> **Directions**
Copy out each line of the data below in which "core" appears.

> **Dataset**
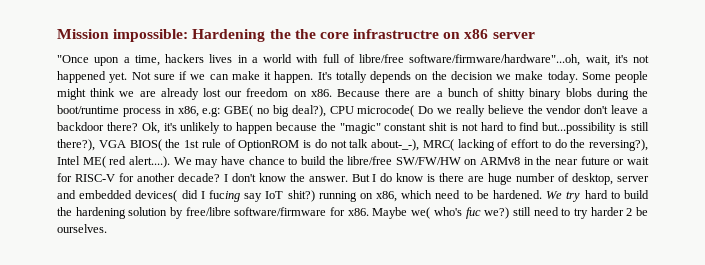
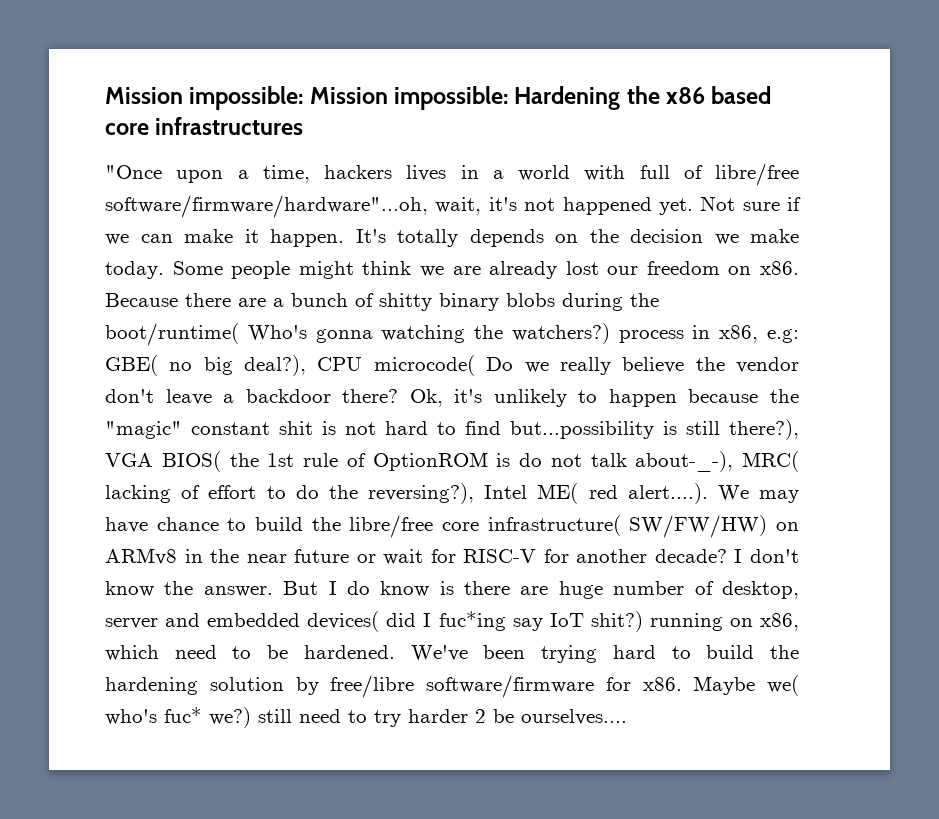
[57,29,535,42] Mission impossible: Hardening the the core infrastructre on x86 server -> [105,86,772,110] [105,117,304,135] Mission impossible: Mission impossible: Hardening the x86 based core infrastructures
[57,105,119,114] boot/runtime -> [105,323,610,346] boot/runtime( Who's gonna watching the watchers?)
[395,157,461,165] SW/FW/HW -> [441,515,768,538] core infrastructure( SW/FW/HW)
[208,190,240,202] fucing -> [438,611,506,631] fuc*ing
[546,191,581,202] We try -> [410,645,598,663] We've been trying
[465,207,481,219] fuc -> [164,707,202,723] fuc*
[57,224,107,233] ourselves. -> [521,709,627,725] ourselves....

> **Result**
[57,29,535,42] Mission impossible: Hardening the the core infrastructre on x86 server -> [105,86,772,110] [105,117,304,135] Mission impossible: Mission impossible: Hardening the x86 based core infrastructures
[395,157,461,165] SW/FW/HW -> [441,515,768,538] core infrastructure( SW/FW/HW)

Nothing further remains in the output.